Calais

Je m’appelle Pierre, je suis volontaire avec E&P auprès du réseau Migreurop, pour une mission que j’effectue avec la Plateforme des Soutiens aux Migrant.e.s à Calais.

La grève de la faim à l’Église Saint-Pierre, place Crèvecoeur

L’ambiance est lourde quand je pose mon premier pas à Calais, ce mardi 13 octobre. Comme si le ciel avait souhaité m’avertir d’un funeste présage, ou alors pour me faire la même blague que dans le célèbre « Bienvenue chez les Ch’tis », il prend des couleurs grisâtres voire très sombres et des gouttes commencent à tomber alors que mon trajet touche à sa fin.

Le temps n’est qu’un détail bien trivial comparé au contexte politique et local. Nul n’est besoin de fouiller une par une les rues de la ville pour s’en rendre compte. La gare nous donne déjà le La : la présence policière est intense. Avant elle, la voie ferrée se pare de chaque côté de longues et hautes barrières blanches.

Le lendemain, lors de mon premier jour passé auprès de militant.e.s, de bénévoles et de membres d’associations, le trajet entre le local du Secours Catholique et l’Entrepôt associatif me fait me rendre compte que la gare est loin d’être une exception. A chaque rond-point, sa cohorte de CRS. L’ensemble de la zone portuaire ressemble à une grande forteresse impénétrable dont on peut tout de même voir au travers des grilles la présence des forces de l’ordre françaises et britanniques près de lieux sûrement stratégiques.

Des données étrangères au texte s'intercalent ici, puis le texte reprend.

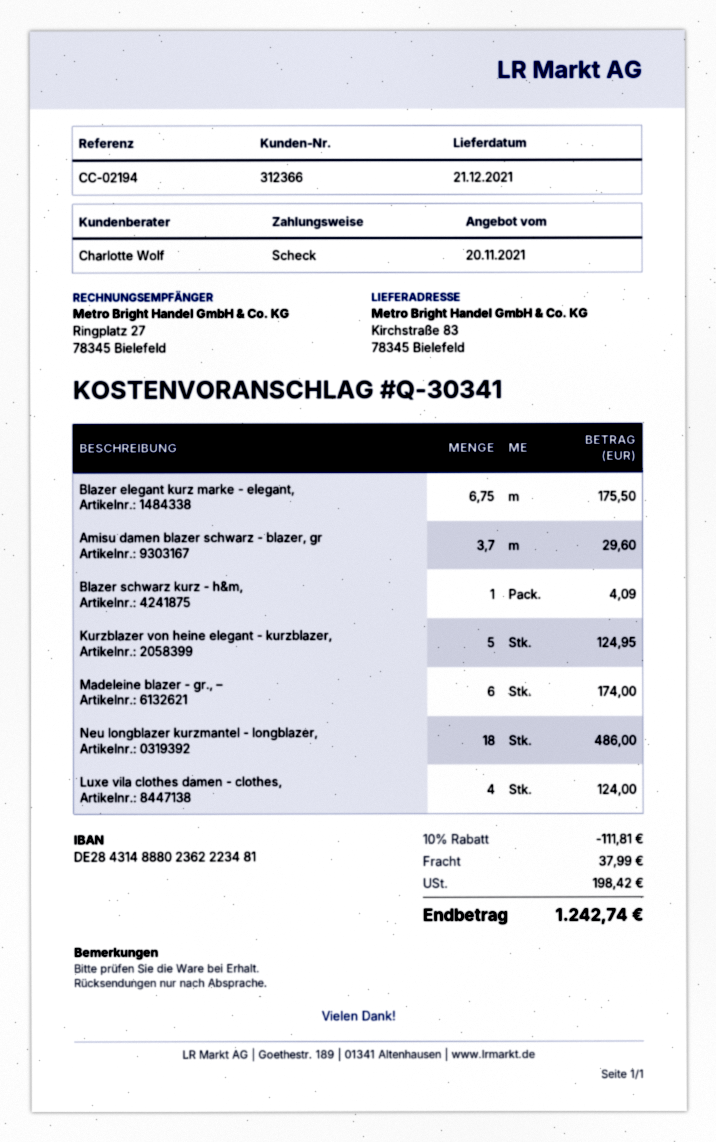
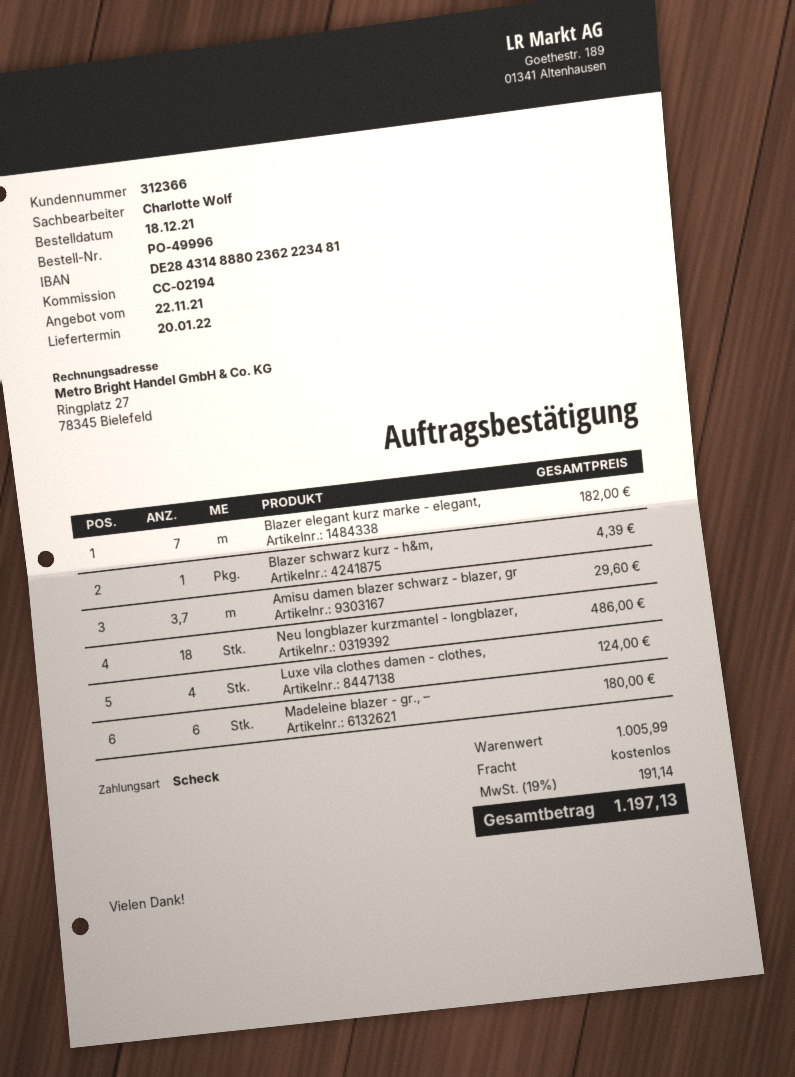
quote date: 2021-11-20 -> 2021-11-22
delivery date: 2021-12-21 -> 2022-01-20
Blazer elegant kurz marke - elegant,: 6.75 for 175.50 -> 7 for 182.00
Blazer schwarz kurz - h&m,: 1 for 4.09 -> 1 for 4.39
Kurzblazer von heine elegant - kurzblazer,: 5 for 124.95 -> none
Madeleine blazer - gr., –: 6 for 174.00 -> 6 for 180.00
discount: 10% = 111.81 -> none
shipping: 37.99 -> 0.00
tax: 198.42 -> 191.14
total: 1242.74 -> 1197.13

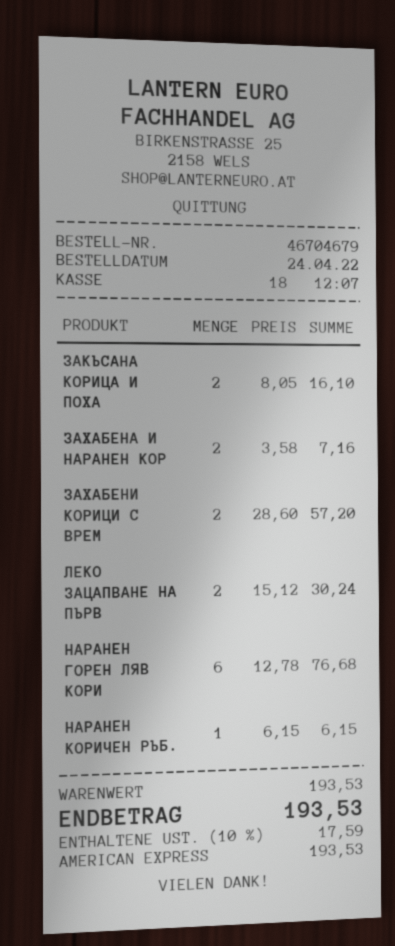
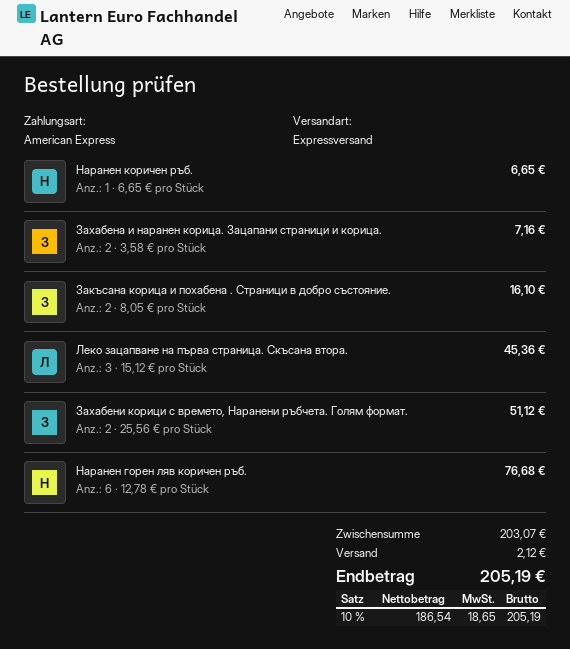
ЗАХАБЕНИ КОРИЦИ С ВРЕМ: 2 x 28.60 = 57.20 -> 2 x 25.56 = 51.12
ЛЕКО ЗАЦАПВАНЕ НА ПЪРВ: 2 x 15.12 = 30.24 -> 3 x 15.12 = 45.36
НАРАНЕН КОРИЧЕН РЪБ.: 1 x 6.15 = 6.15 -> 1 x 6.65 = 6.65
subtotal: 193.53 -> 203.07
shipping: none -> 2.12
tax: 10% = 17.59 -> 10% = 18.65
total: 193.53 -> 205.19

Les revendications des grévistes

Cette présence nous rappelle la triste réalité d’un contexte politique dur et répressif envers les migrant.e.s qui souhaitent traverser la Manche ainsi qu’envers leurs soutiens. Une répression qui n’a fait que s’accentuer ces derniers mois. Les destructions de campement sont quotidiennes, la confiscation des biens est devenue monnaie-courante. C’est ce contexte qui a conduit Anaïs, Philippe et Ludovic protester de façon radicale, en faisant une grève de la faim, pour que les autorités réagissent à cette situation difficilement tenable pour les exilé.e.s et leurs soutiens. La mort de Yasser Abdallah le 28 septembre, jeune de 20 ans fauché par un camion, nous rappelle à toutes et tous que la frontière et les politiques migratoires déshumanisent et tuent.

A l’entrée de l’Entrepôt

Un tableau sombre en somme. Mais c’est sans compter la présence de centaines de personnes mobilisées, venant en soutien aux réfugié.e.s au quotidien, dont la détermination et la capacité à créer ensemble quelque chose de différent n’ont d’égal que la gravité de ce qui se joue ici. La fresque ci-dessus semble ne pas être complète, mais l’image qu’elle véhicule est, à mon sens, porteuse d’espoir : l’arbre militant et associatif qui a vu le jour ici à Calais ne cesse de croître. Il bourgeonne en permanence, et il existera tant qu’il y aura besoin de monde pour bousculer les insuffisances d’un État répressif, brutal, qui n’a que sa force pour lui. Lui est empêtré dans sa tentative infructueuse de prouver qu’il peut gérer la situation. Nous sommes là pour lui rappeler que chaque jour passant, il se couvre toujours un peu plus de honte et d’absence totale de contrôle. Peut-être qu’un jour il comprendra.